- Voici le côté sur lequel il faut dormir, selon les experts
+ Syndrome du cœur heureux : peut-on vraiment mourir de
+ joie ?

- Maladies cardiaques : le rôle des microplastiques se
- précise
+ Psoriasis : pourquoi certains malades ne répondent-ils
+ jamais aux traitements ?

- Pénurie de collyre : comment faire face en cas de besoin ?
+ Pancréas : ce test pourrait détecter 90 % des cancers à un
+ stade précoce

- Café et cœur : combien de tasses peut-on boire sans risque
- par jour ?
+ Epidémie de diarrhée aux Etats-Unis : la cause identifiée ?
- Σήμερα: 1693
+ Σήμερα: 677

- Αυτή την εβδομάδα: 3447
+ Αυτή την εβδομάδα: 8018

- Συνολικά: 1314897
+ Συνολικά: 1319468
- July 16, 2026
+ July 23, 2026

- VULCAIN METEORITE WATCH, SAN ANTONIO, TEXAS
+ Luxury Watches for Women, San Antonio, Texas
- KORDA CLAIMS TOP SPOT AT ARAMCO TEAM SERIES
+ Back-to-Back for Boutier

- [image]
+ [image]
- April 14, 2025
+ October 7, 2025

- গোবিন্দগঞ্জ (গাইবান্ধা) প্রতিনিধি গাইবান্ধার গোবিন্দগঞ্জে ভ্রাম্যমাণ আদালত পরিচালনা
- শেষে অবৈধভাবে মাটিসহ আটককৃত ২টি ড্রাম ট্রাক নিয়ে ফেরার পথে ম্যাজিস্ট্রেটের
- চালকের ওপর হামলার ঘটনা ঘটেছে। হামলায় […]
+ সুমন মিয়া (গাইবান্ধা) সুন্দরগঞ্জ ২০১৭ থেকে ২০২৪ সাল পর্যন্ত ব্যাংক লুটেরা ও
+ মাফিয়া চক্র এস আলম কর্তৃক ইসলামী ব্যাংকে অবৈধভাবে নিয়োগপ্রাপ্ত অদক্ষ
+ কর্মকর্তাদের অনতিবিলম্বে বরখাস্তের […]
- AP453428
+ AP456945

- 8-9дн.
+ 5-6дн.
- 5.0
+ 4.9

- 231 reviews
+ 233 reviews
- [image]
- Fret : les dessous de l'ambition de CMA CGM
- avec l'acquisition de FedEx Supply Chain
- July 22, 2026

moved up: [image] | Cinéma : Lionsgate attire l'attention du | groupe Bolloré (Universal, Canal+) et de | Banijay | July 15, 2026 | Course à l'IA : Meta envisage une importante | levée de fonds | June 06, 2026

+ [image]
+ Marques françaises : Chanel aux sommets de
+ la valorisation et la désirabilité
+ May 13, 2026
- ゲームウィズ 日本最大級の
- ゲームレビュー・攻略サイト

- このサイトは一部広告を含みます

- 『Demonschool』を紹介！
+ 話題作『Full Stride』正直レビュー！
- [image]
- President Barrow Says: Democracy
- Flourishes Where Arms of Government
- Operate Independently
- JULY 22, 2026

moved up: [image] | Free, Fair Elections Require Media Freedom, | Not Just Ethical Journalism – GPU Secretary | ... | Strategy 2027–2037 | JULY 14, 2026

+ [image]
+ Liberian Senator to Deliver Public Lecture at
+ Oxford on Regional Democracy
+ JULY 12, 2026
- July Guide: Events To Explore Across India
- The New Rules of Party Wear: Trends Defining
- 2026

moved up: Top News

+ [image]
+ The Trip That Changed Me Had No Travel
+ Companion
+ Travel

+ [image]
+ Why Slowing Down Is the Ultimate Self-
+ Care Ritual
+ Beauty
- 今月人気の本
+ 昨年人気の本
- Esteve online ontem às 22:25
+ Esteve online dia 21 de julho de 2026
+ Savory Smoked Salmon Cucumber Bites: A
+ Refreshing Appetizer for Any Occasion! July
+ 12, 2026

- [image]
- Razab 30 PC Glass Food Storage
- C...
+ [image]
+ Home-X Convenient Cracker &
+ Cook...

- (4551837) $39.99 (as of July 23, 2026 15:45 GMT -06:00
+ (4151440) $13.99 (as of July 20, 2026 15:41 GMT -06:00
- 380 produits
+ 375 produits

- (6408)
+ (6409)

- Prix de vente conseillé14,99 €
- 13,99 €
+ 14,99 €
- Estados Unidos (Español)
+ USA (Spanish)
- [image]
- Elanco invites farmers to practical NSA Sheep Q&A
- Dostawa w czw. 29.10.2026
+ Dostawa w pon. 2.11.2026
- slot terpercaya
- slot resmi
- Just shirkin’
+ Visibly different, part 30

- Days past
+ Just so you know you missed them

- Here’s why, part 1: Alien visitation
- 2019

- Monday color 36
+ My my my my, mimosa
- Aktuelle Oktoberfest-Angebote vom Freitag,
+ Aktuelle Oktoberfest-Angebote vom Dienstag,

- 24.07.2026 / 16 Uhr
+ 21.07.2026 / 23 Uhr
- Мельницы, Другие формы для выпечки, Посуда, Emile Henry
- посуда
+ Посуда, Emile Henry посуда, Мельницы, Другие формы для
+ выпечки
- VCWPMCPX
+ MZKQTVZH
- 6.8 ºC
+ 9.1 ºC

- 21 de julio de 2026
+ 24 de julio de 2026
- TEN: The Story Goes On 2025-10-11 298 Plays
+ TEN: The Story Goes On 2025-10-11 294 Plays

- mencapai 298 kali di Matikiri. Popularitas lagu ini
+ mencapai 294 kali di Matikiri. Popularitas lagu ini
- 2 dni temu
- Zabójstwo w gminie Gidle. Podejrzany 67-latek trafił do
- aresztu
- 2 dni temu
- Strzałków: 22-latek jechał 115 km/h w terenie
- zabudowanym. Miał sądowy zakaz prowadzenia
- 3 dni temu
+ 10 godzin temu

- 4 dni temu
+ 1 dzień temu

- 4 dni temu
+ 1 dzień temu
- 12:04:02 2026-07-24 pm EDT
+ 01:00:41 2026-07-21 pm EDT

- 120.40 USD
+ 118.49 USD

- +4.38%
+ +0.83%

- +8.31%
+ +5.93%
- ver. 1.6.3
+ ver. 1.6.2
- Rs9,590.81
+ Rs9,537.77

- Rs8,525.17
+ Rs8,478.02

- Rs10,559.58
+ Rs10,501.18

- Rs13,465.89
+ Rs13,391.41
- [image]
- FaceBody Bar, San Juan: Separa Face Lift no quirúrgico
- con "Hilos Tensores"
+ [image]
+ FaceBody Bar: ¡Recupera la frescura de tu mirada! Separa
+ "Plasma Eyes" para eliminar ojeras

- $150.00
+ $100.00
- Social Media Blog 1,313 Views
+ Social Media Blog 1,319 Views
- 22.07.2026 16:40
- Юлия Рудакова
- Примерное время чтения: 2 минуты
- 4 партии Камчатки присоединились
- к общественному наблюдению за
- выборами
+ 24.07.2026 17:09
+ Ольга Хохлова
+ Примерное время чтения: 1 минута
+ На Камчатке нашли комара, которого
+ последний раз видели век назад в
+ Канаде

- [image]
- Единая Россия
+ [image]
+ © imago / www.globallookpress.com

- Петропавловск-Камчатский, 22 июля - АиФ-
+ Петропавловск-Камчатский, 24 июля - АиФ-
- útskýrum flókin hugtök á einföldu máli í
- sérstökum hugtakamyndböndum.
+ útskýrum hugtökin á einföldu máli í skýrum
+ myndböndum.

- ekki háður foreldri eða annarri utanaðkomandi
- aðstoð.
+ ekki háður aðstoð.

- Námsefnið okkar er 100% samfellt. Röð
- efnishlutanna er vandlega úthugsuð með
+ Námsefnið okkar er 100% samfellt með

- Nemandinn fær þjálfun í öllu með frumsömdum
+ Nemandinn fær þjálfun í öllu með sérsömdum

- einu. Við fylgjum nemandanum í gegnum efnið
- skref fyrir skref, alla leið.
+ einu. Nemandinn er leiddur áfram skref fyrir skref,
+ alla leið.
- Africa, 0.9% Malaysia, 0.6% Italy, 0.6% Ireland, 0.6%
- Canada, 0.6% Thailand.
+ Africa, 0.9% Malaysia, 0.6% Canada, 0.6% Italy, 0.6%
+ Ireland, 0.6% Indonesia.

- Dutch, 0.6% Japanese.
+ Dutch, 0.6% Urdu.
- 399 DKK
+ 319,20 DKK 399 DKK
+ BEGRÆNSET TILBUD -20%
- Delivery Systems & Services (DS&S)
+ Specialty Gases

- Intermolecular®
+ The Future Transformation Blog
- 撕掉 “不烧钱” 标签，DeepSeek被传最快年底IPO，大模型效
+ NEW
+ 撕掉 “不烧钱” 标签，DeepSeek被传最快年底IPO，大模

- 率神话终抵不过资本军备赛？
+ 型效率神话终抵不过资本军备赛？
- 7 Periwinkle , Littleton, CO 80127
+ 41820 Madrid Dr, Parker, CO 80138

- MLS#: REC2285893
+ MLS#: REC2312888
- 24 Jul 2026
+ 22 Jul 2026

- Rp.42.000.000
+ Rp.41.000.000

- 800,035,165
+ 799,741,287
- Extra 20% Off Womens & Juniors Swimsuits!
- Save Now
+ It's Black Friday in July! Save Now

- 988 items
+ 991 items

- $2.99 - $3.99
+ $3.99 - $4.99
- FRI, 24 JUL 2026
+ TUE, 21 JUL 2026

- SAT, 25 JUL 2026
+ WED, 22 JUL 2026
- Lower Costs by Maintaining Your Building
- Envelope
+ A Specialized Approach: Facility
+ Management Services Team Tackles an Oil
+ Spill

------------------------

● **Problem to work on**
Say how many lines in the records hold the string "Story", and say nothing else.

● **Task answer**
2